Here are just some of the reasons why gold isn't likely to shine for most panic buyers.

With ever more consumers, ebay users, shops and even supermarkets buying into the latest gold rush, here's why I still think it's a bad investment.

Valuing gold is impossible

I don't understand gold, because I can't value it. The vast majority of it merely sits in vaults. We don't even actually know how much gold is real and how much is electronic. There have been some disturbing committees in the US about this issue.

Unless I feel confident in my estimate of what an investment is worth, I'm not interested in it. Otherwise, how do you know if you're buying it when it's under- or over-priced?
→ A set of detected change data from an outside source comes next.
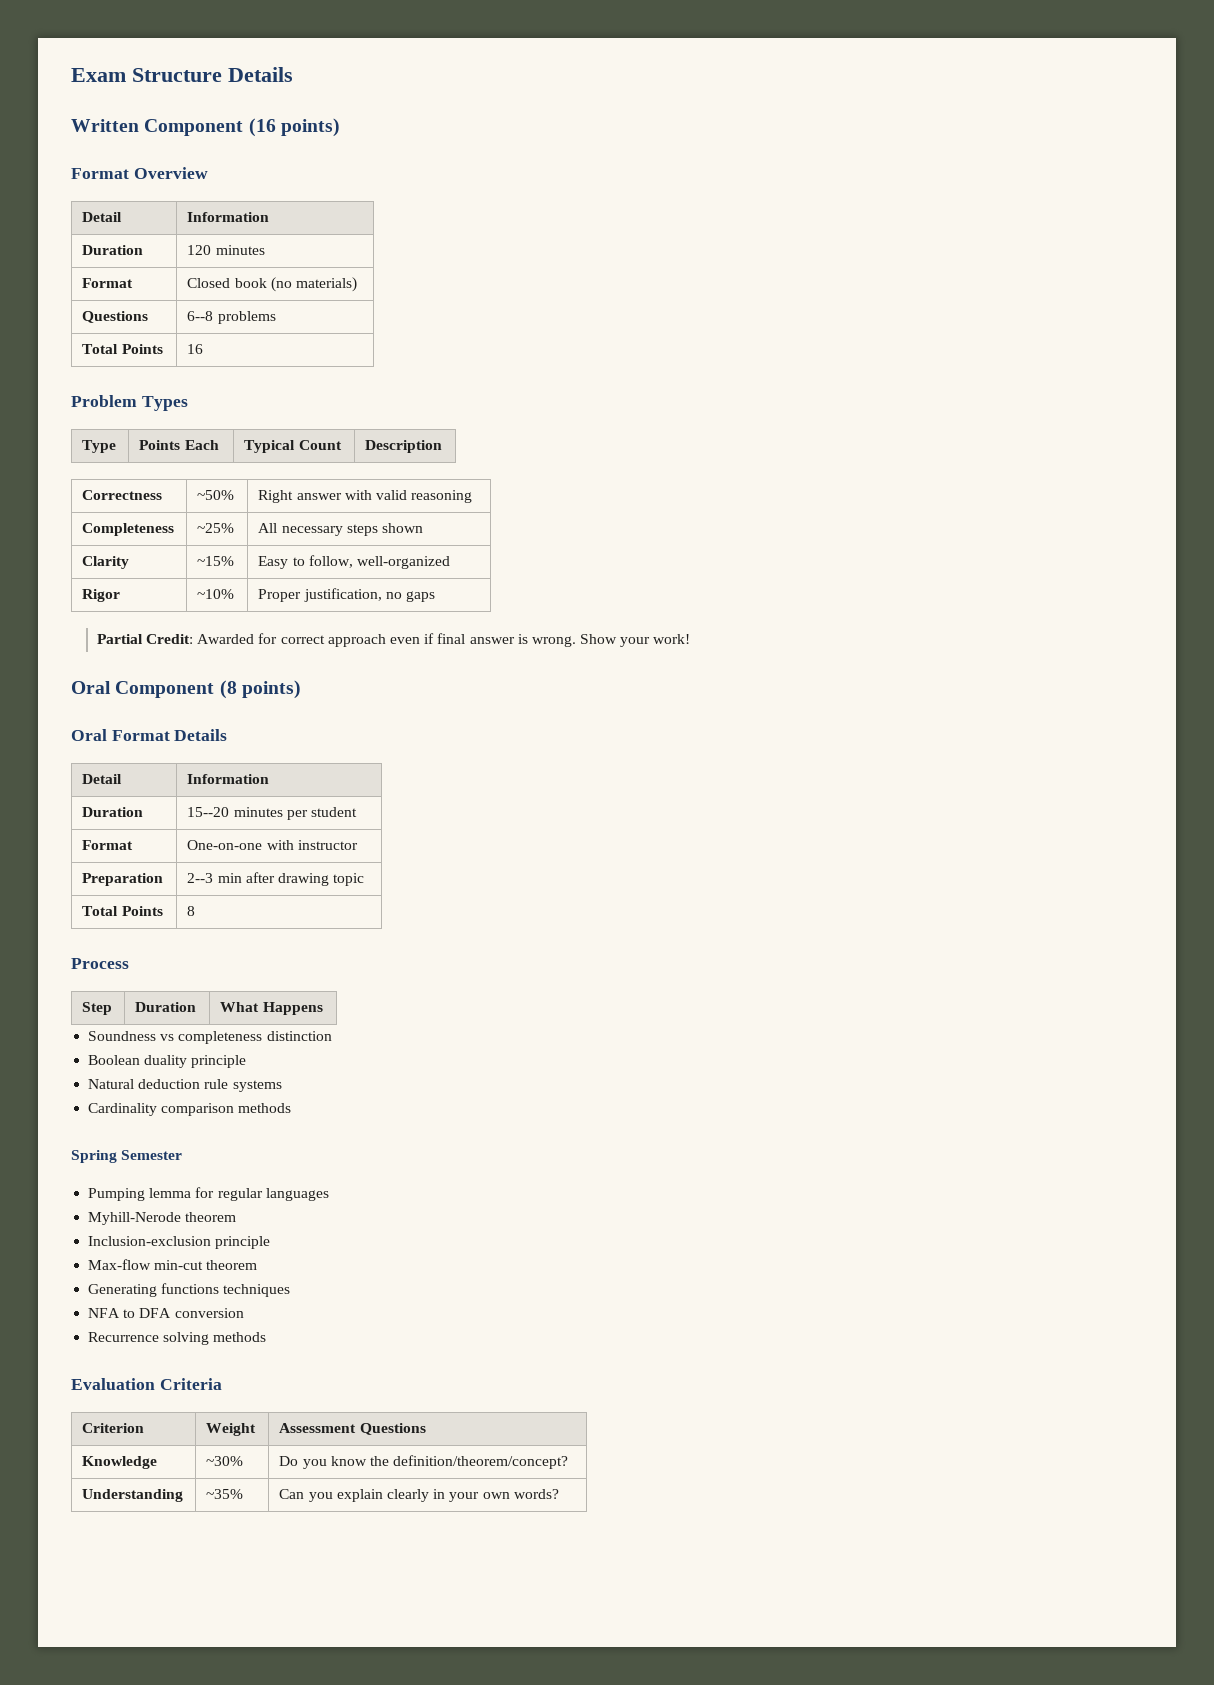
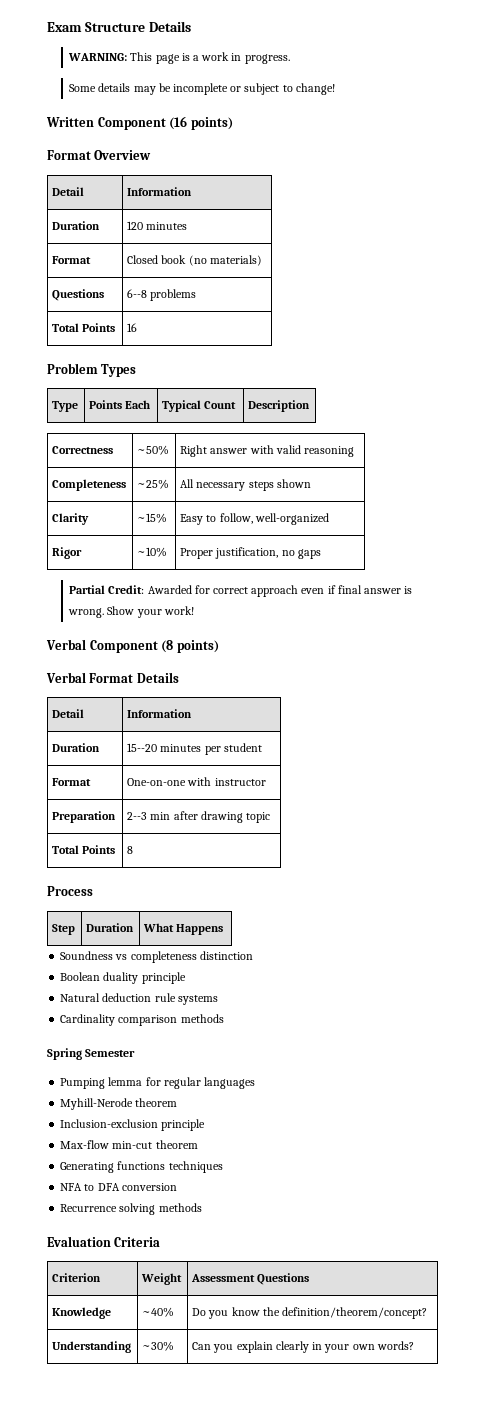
+ WARNING: This page is a work in progress.
+ Some details may be incomplete or subject to change!
- Oral Component (8 points)
+ Verbal Component (8 points)
- Oral Format Details
+ Verbal Format Details
- Knowledge | ~30% | Do you know the definition/theorem/concept?
+ Knowledge | ~40% | Do you know the definition/theorem/concept?
- Understanding | ~35% | Can you explain clearly in your own words?
+ Understanding | ~30% | Can you explain clearly in your own words?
Knowing when to sell is even harder

Since you don't have a clue what it's worth, you don't know when you're selling at a good price and you'll always be worried it's going to fall. By buying gold, you're buying more worry.

No one buys gold believing it's actually worth more than they're paying. They buy it because they're scared. But when should you stop being scared? If you stop too soon, gold may go up much further while your cash sits in your current account earning 0.1% interest.

Alternatively, and more likely, you'll sell too late. Looking back at the last inflation-induced gold rush in the late 70s, prices crashed long before inflation was normalised, so most people had no warning. What's more, the price crash took place in a matter of weeks to the effect that almost everyone who bought gold at the end of the 70s lost money and would still be doing badly today.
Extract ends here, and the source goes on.